Standar Ganda, Hukum Internasional, dan Legitimasi
Kritik terpenting terhadap penyitaan ini adalah standar ganda hukum internasional:
• Ketika tindakan serupa dilakukan oleh aktor non-barat, sering disebut ilegal atau agresif.
• Ketika dilakukan oleh AS atau negara adikuasa lain, sering distandarkan pada penegakan sanksi atau keamanan nasional.
Ini mencerminkan problem struktural dalam hubungan internasional di mana norma hukum tidak diterapkan secara konsisten.
Dampak dan Implikasi
1.Dampak terhadap Hubungan AS–Venezuela
Penyitaan memperburuk ketegangan diplomatik dan memicu protes internasional, termasuk tuduhan bahwa tindakan tersebut menyerupai pembajakan atau pencurian aset negara lain.

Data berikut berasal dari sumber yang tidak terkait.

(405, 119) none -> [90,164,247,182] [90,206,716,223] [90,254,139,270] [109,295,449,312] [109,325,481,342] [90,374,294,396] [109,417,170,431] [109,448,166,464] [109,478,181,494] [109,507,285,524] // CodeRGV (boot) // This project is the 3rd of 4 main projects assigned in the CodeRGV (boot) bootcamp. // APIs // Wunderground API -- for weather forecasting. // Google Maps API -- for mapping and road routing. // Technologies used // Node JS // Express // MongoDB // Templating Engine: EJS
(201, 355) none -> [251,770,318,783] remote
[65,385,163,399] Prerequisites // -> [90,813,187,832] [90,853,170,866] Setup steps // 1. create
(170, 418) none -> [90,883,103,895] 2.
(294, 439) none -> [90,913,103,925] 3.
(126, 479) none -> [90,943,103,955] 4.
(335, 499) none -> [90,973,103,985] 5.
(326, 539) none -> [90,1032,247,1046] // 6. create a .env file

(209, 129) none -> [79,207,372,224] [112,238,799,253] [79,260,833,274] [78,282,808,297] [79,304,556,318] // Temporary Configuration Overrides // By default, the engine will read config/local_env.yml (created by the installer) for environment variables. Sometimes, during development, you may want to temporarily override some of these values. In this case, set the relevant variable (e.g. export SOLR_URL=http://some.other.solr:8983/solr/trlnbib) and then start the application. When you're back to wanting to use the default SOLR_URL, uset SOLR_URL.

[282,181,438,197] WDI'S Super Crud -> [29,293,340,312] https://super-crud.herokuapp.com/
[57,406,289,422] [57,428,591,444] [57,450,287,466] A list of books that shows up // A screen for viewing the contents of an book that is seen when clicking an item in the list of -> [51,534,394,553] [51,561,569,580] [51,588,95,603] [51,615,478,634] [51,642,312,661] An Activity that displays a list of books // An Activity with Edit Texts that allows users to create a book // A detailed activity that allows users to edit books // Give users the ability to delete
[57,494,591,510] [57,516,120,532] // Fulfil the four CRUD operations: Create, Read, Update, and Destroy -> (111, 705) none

2.Dampak terhadap Sistem Sanksi Internasional
Penyitaan kapal sebagai alat penegakan sanksi bisa membuka preseden berbahaya:
• Kekuasaan hukum oleh negara kuat tanpa konsensus internasional
• Erosi prinsip kedaulatan maritim
3.Dampak terhadap Stabilitas Energi Global
Ketidakpastian hukum atas transportasi energi dapat memicu volatilitas di pasar minyak, memperkuat risiko geopolitik terhadap pasokan dan harga energi dunia.
Penyitaan kapal tanker Venezuela oleh Amerika Serikat pada Desember 2025 bukan sekadar insiden taktis dalam konflik bilateral. Hal itu mengungkap problematika struktural dalam sistem hukum internasional, dominasi energi, dan implementasi sanksi.
Tulisan ini memperlihatkan keterkaitan antara kekuatan negara, hukum maritim, dan dinamika geopolitik energi, serta pentingnya peninjauan ulang terhadap legitimasi tindakan negara kuat dalam kerangka hukum internasional yang adil dan konsisten.
Referensi
Antara News. (2025, December 11). Trump sebut AS telah rampas kapal tanker minyak di laut Venezuela. ANTARA News.
Euronews. (2025, December 11). US seizes oil tanker off Venezuela’s coast, drawing swift condemnation from Caracas.
Politico. (2025, December 10). US seizes Cuba-bound Venezuelan oil tanker, ramping up pressure on Maduro.
Reuters. (2025, December 10). US seizes sanctioned oil tanker off coast of Venezuela, Trump says.
News24. (2025, December 11). US seizes Venezuelan oil tanker, denounced as ‘international piracy’ by Venezuela.